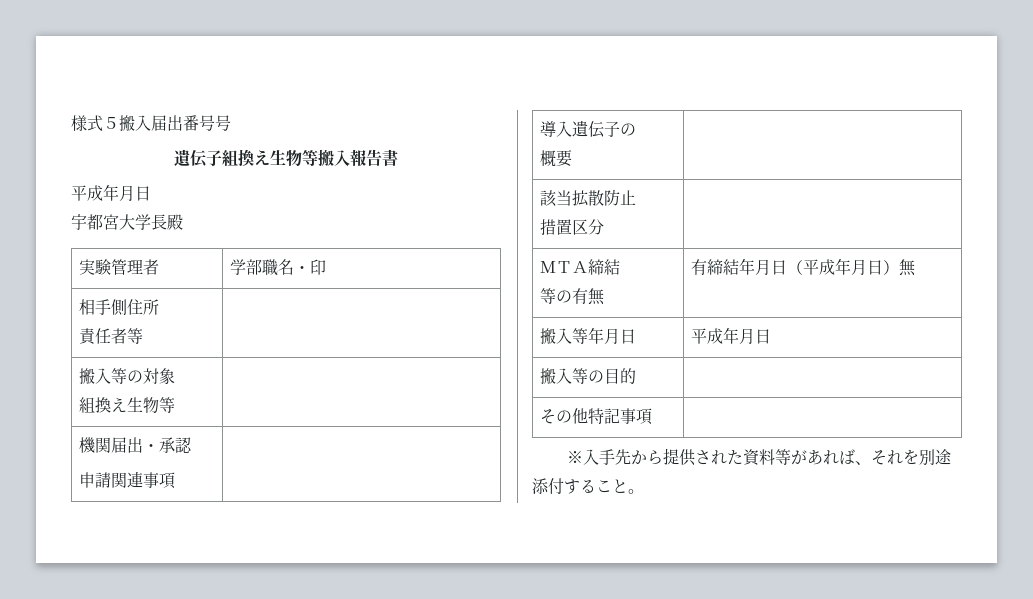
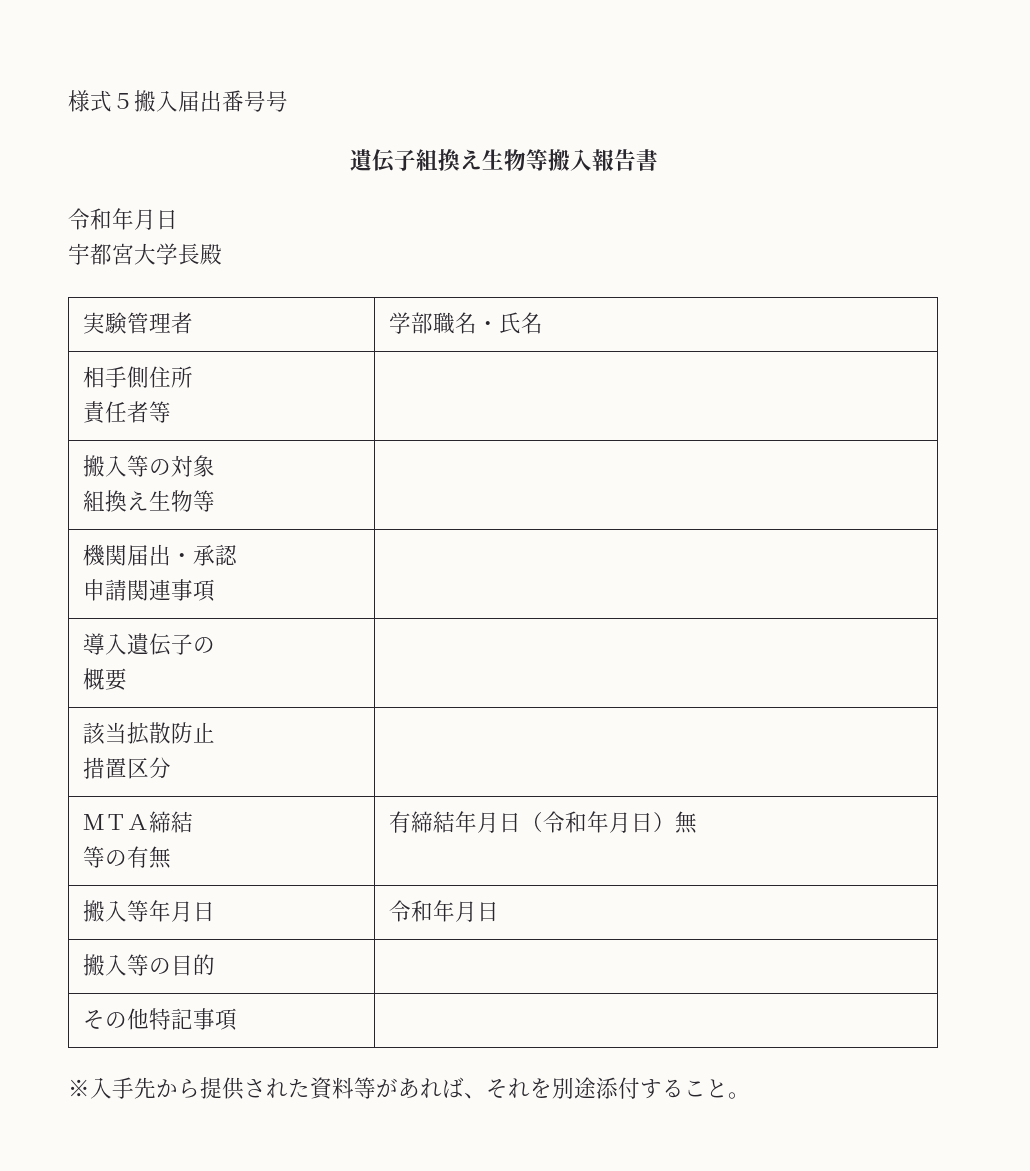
  遺伝子組換え生物等搬入報告書
- 平成年月日
+ 令和年月日
- 実験管理者 | 学部職名・印
+ 実験管理者 | 学部職名・氏名
  ＭＴＡ締結
- 等の有無 | 有締結年月日（平成年月日）無
+ 等の有無 | 有締結年月日（令和年月日）無
- 搬入等年月日 | 平成年月日
+ 搬入等年月日 | 令和年月日

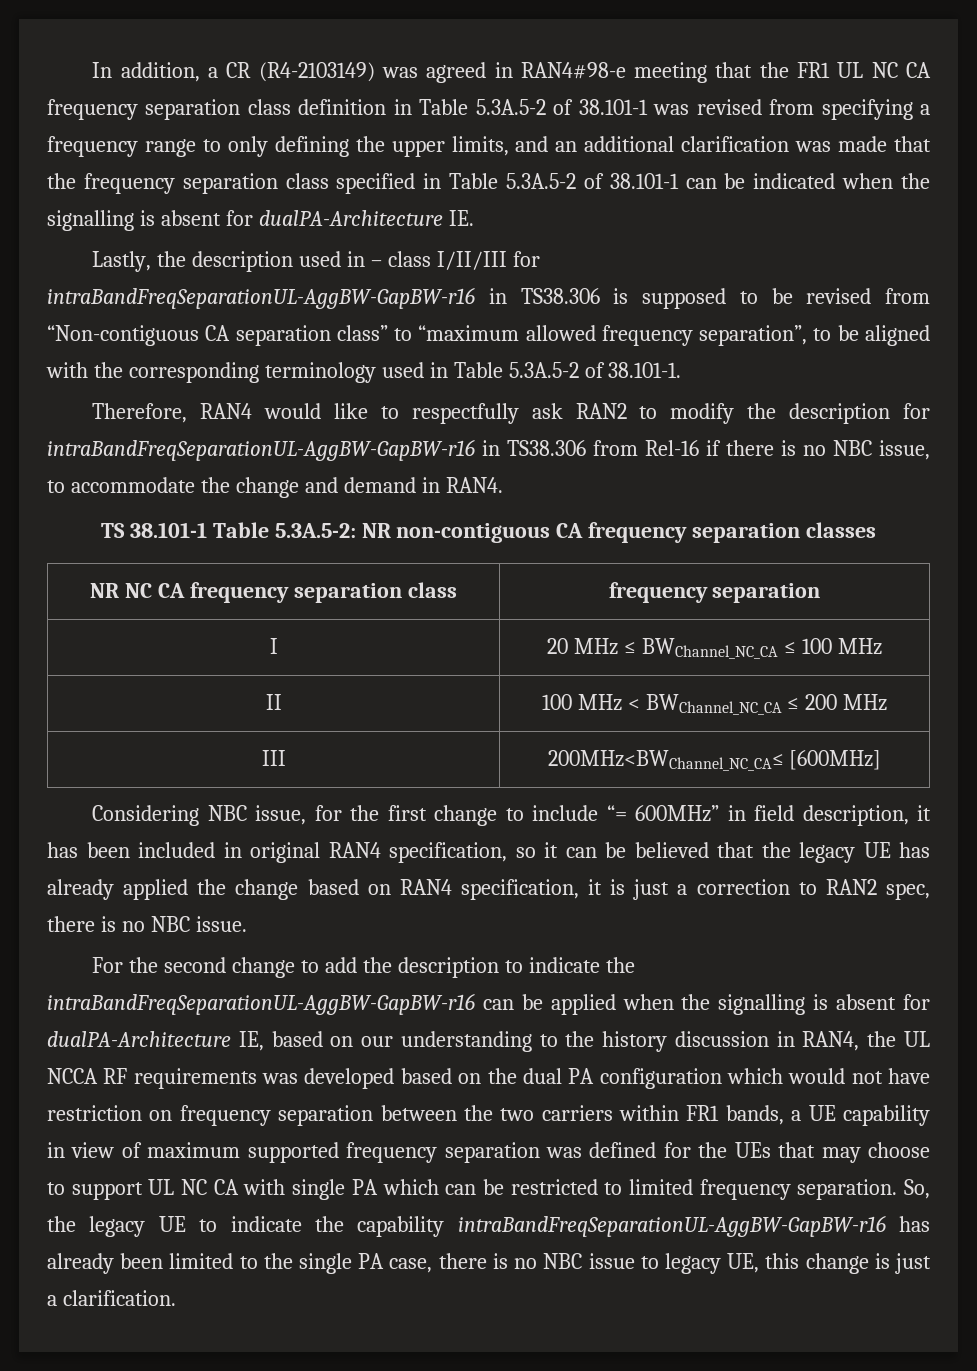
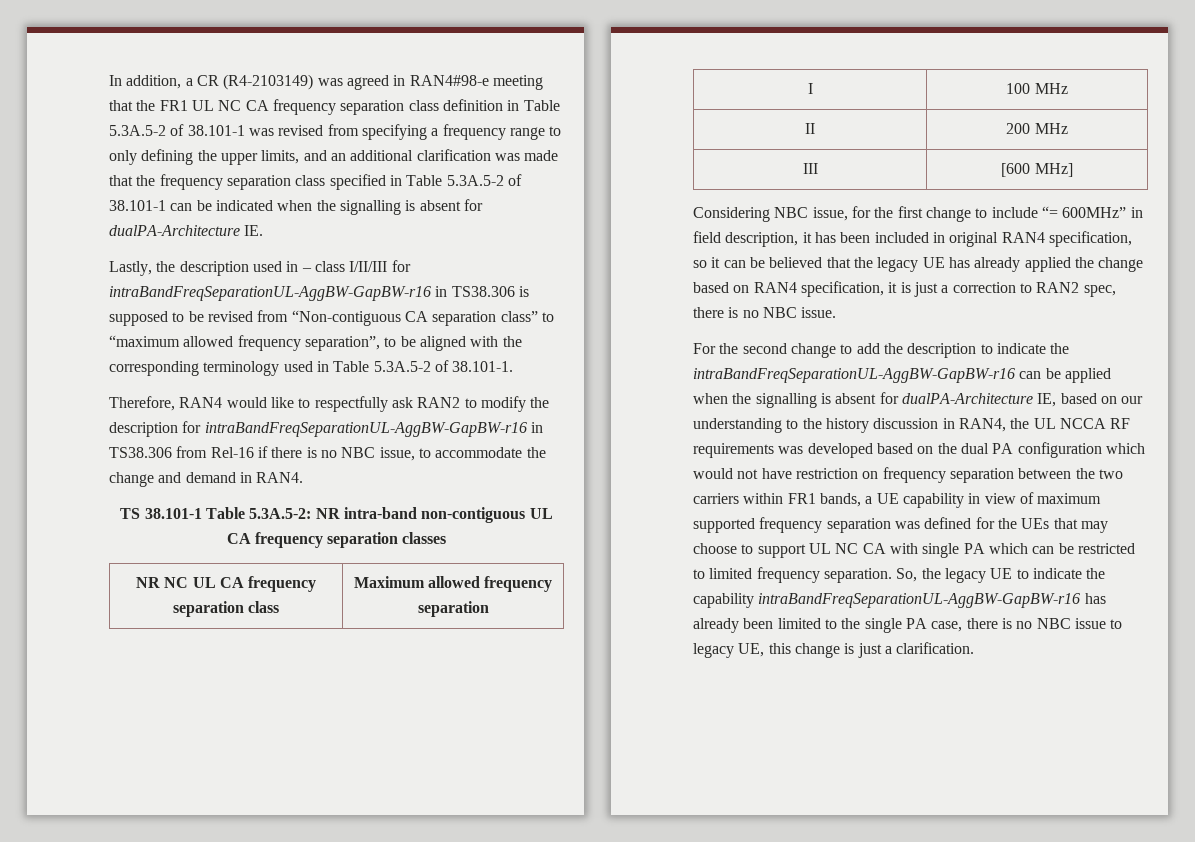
- TS 38.101-1 Table 5.3A.5-2: NR non-contiguous CA frequency separation classes
+ TS 38.101-1 Table 5.3A.5-2: NR intra-band non-contiguous UL CA frequency separation classes
- NR NC CA frequency separation class | frequency separation
+ NR NC UL CA frequency separation class | Maximum allowed frequency separation
- I | 20 MHz ≤ BWChannel_NC_CA ≤ 100 MHz
- II | 100 MHz < BWChannel_NC_CA ≤ 200 MHz
+ I | 100 MHz
+ II | 200 MHz
- III | 200MHz<BWChannel_NC_CA≤ [600MHz]
+ III | [600 MHz]

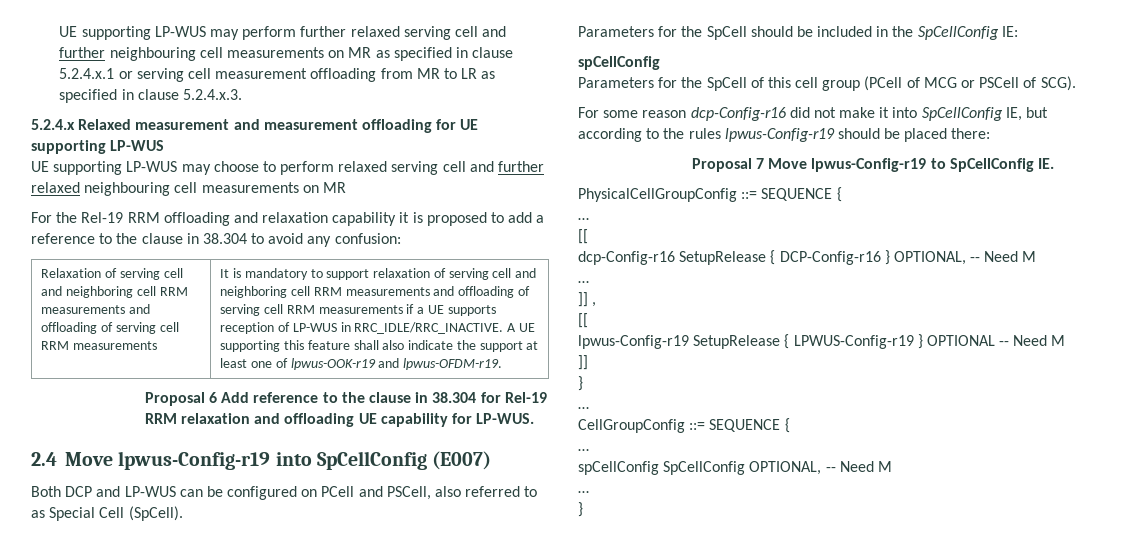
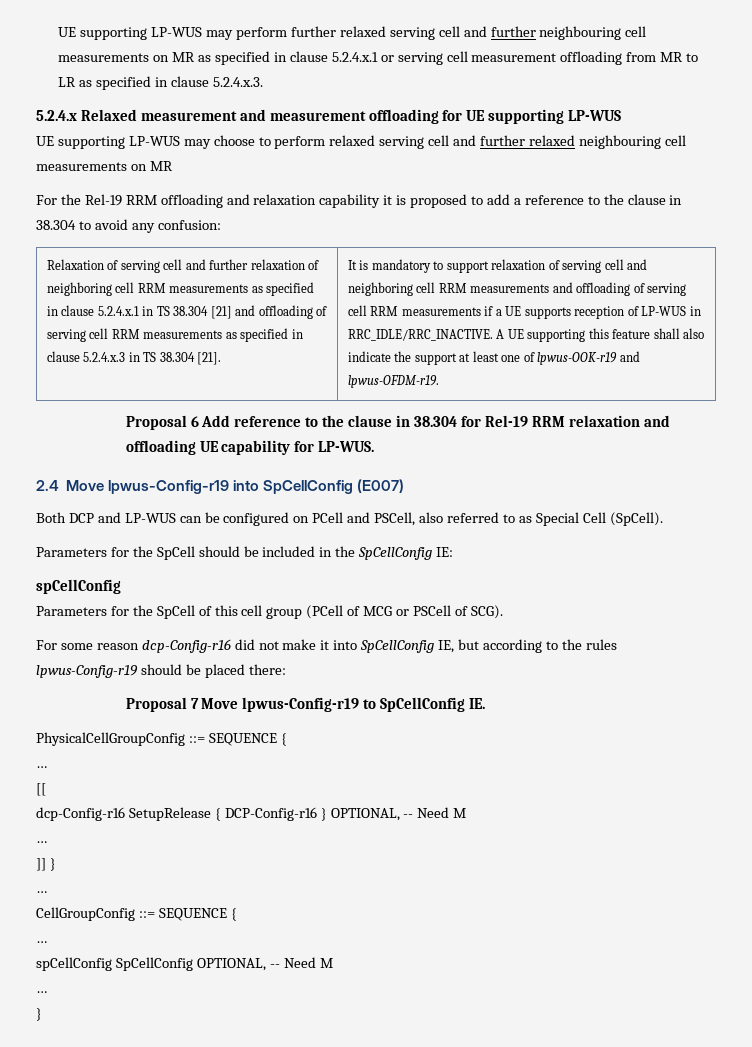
- Relaxation of serving cell and neighboring cell RRM measurements and offloading of serving cell RRM measurements
+ Relaxation of serving cell and further relaxation of neighboring cell RRM measurements as specified in clause 5.2.4.x.1 in TS 38.304 [21] and offloading of serving cell RRM measurements as specified in clause 5.2.4.x.3 in TS 38.304 [21].
- ]] ,
- [[
- lpwus-Config-r19 SetupRelease { LPWUS-Config-r19 } OPTIONAL -- Need M
- ]]
- }
+ ]] }

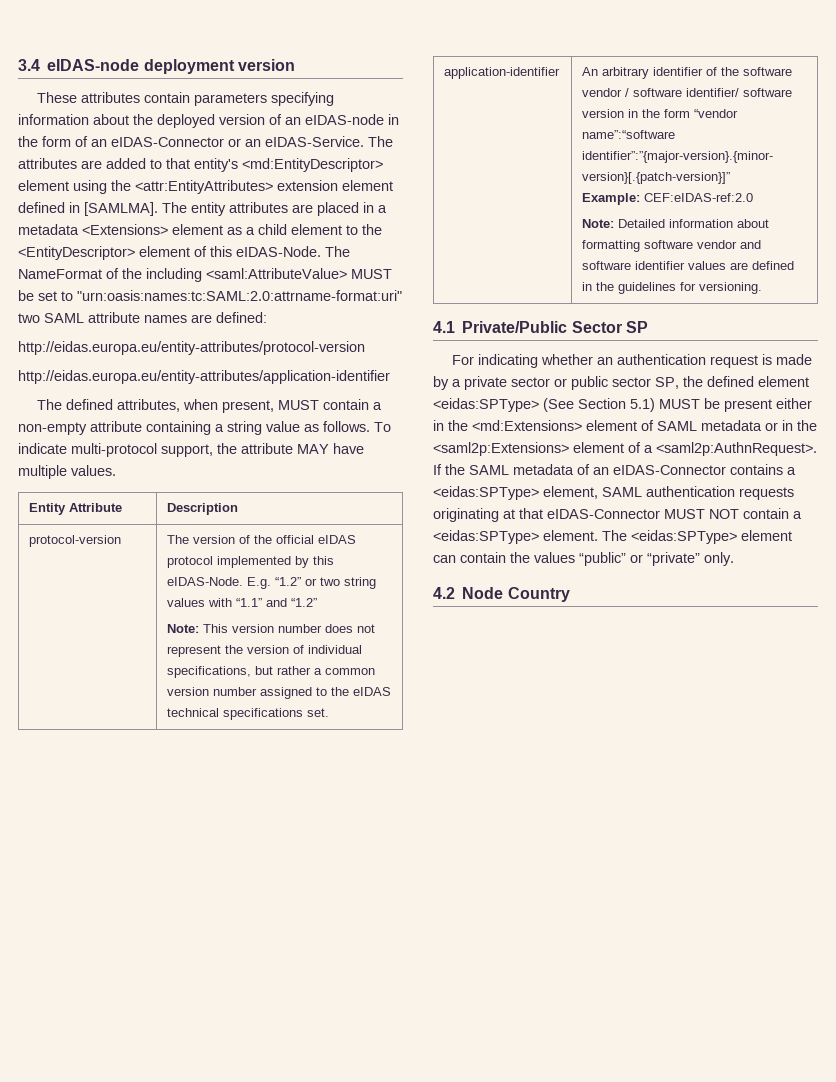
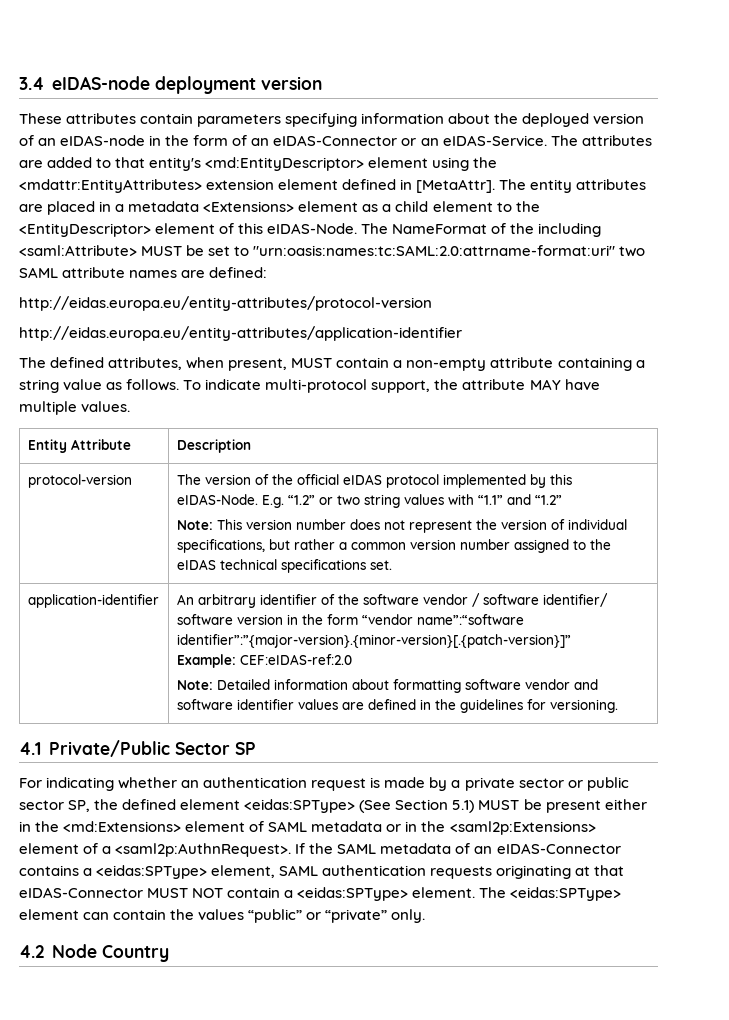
- The attributes are added to that entity's <md:EntityDescriptor> element using the <attr:EntityAttributes> extension element defined in [SAMLMA].
+ The attributes are added to that entity's <md:EntityDescriptor> element using the <mdattr:EntityAttributes> extension element defined in [MetaAttr].
- The NameFormat of the including <saml:AttributeValue> MUST be set to "urn:oasis:names:tc:SAML:2.0:attrname-format:uri" two SAML attribute names are defined:
+ The NameFormat of the including <saml:Attribute> MUST be set to "urn:oasis:names:tc:SAML:2.0:attrname-format:uri" two SAML attribute names are defined:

▬▬▬

= Your assignment =
Could you count the lines in the material above that include the word "MUST"? Give the count alone.

= Answer to the problem =
2